Adelaide Malanotte (1785 – 31 December 1832) was an Italian operatic contralto who performed in major opera houses in Italy from 1806 to 1821. She is best known for creating the title role in the world premiere of Gioachino Rossini's Tancredi in 1813. After her marriage, she performed under the name Adelaide Montresor. Her son, Giovanni Battista Montresor, had a career as a tenor and impresario in the United States. From 1812 until her death 20 years later she carried on an extra-marital affair with the poet Luigi Lechi.

==Life and career==
Born in Verona, Malanotte made her professional opera debut in her native city in 1806. In 1808 she was heard at the Teatro Comunale di Bologna as Ariodante in Simon Mayr's Ginevra di Scozia. In 1809 she performed the role of Enrico in the world premiere of Stefano Pavesi's Elisabetta regina d'Inghilterra at the Teatro Regio di Torino. She returned to that theatre the following year to perform the role of Itaferne in the premiere of Giuseppe Nicolini's Dario Istaspe. She also appeared at the Teatro Valle in Rome in 1810 in the premiere of Nicola Antonio Manfroce's Alzira.

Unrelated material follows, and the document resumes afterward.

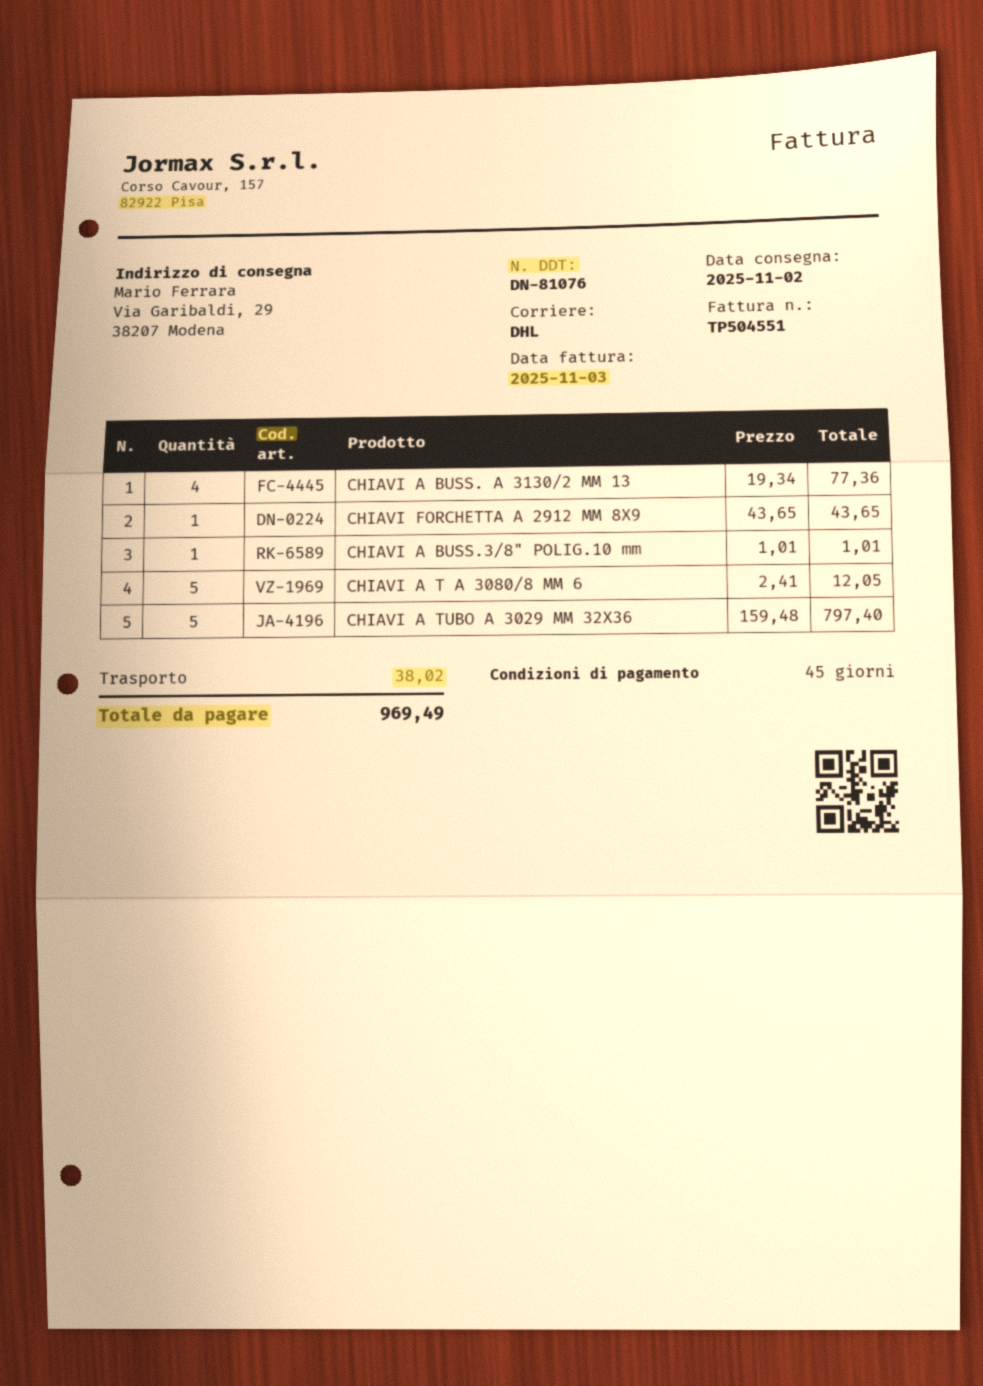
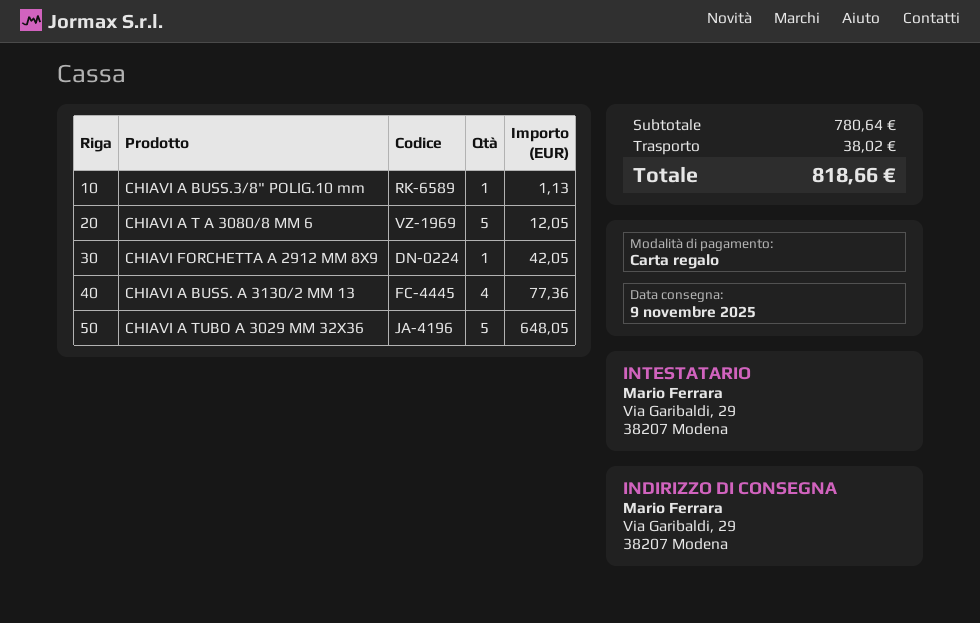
delivery date: 2025-11-02 -> 2025-11-09
CHIAVI FORCHETTA A 2912 MM 8X9: 1 for 43.65 -> 1 for 42.05
CHIAVI A BUSS.3/8" POLIG.10 mm: 1 for 1.01 -> 1 for 1.13
CHIAVI A TUBO A 3029 MM 32X36: 5 for 797.40 -> 5 for 648.05
total: 969.49 -> 818.66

In 1811 Malanotte made appearances at the opera house in Ravenna and sang in Alzira again at the opera house in Monza. In 1812 she sang at La Fenice in the title role of Gaetano Rossi's Teodoro for the work's world premiere. She was also heard that year in Florence. She had a major triumph at La Fenice in 1813 when she performed the title role in the world premiere of Gioachino Rossini's Tancredi. She later performed that role in Ferrara (1814), Bologna (1814), Livorno (1816), and Naples (1818). The latter performance was attended by composer Ferdinand Hérold who "did not like the timbre of her voice but thought her style, taste and intonation perfect".

Malanotte sang in two more world premieres at La Fenice during her career: Pavesi's Le Danaidi romane (1816, Cajo Valerio) and Francesco Basili's L'ira d'Achille (1817, Achille). She retired from the stage in 1821. She died in Salò in 1832 at the age of 47.